### Extracted records ###

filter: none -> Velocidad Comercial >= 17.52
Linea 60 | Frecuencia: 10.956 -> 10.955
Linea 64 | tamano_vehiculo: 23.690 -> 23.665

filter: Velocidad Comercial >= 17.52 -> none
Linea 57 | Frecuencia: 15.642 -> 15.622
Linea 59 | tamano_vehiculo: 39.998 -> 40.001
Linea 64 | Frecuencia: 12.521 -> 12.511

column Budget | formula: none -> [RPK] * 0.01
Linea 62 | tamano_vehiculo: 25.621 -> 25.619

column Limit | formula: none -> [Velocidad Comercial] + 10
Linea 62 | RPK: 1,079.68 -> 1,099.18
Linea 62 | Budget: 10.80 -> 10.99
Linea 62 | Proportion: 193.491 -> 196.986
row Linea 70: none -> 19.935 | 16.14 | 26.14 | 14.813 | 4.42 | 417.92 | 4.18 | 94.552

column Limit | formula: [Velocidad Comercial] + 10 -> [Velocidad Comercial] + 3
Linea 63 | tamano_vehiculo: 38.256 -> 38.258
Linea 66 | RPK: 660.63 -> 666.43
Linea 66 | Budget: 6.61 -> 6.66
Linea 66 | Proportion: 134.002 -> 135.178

###
### Extracted records ###

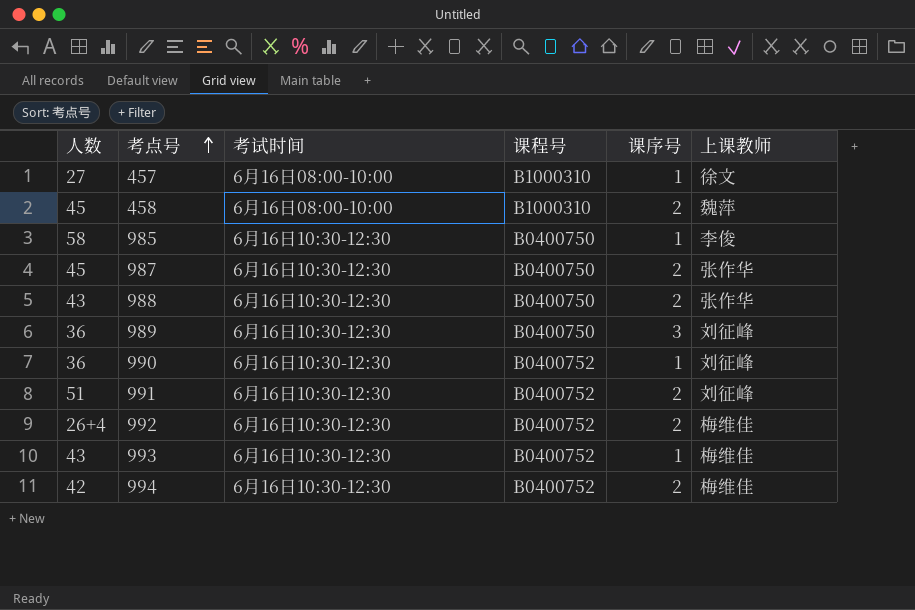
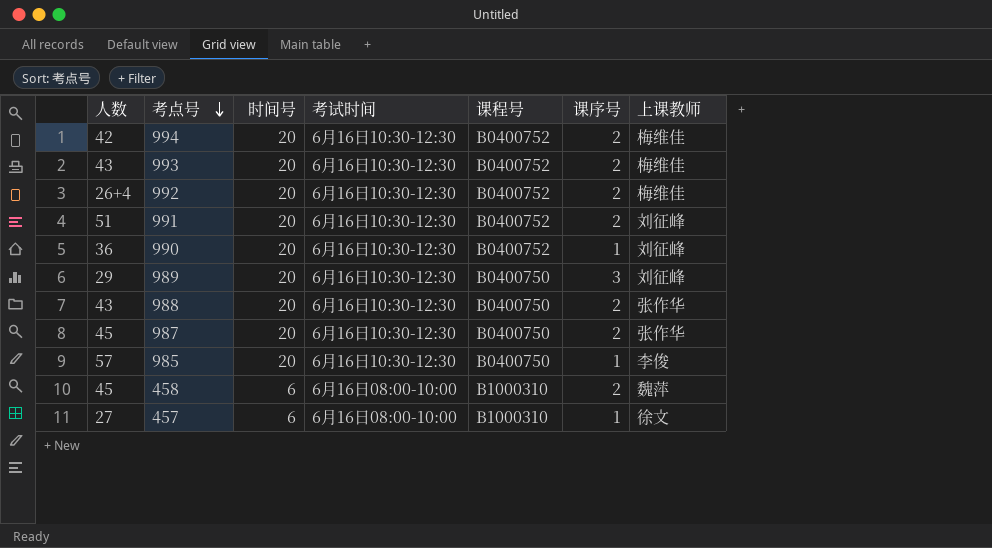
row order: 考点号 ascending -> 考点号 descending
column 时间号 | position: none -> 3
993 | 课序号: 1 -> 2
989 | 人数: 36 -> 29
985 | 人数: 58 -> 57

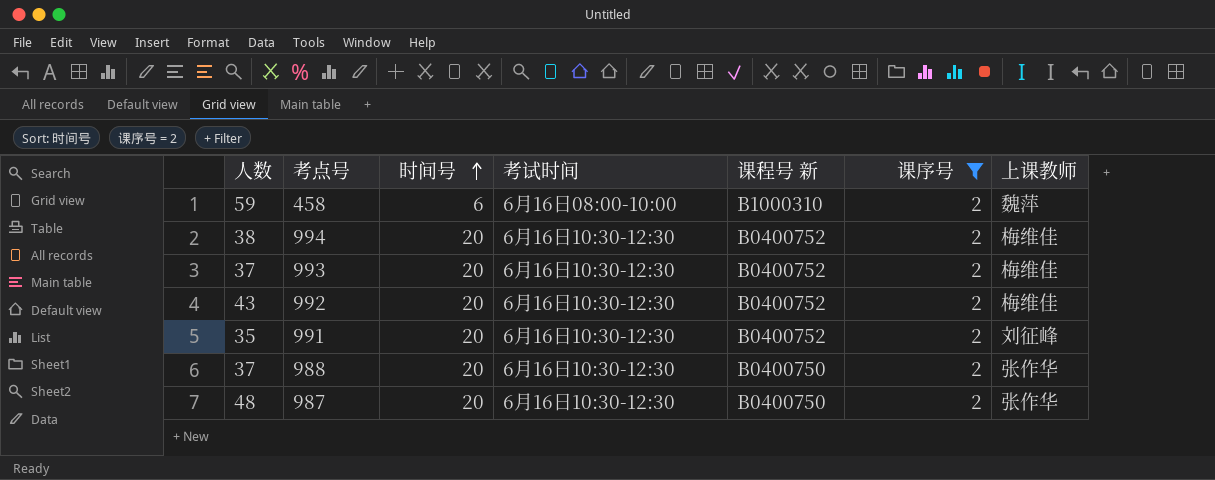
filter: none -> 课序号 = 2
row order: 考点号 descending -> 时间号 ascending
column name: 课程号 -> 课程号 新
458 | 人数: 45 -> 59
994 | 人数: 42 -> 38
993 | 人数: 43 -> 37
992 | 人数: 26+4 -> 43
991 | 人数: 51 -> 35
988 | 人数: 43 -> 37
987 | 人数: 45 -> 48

###

■ Task: Going back over the entries above, copy word for word every line from the one that has "994 | 人数: 42 -> 38" on through the one that has "987 | 人数: 45 -> 48".

■ Solution to the exercise:
994 | 人数: 42 -> 38
993 | 人数: 43 -> 37
992 | 人数: 26+4 -> 43
991 | 人数: 51 -> 35
988 | 人数: 43 -> 37
987 | 人数: 45 -> 48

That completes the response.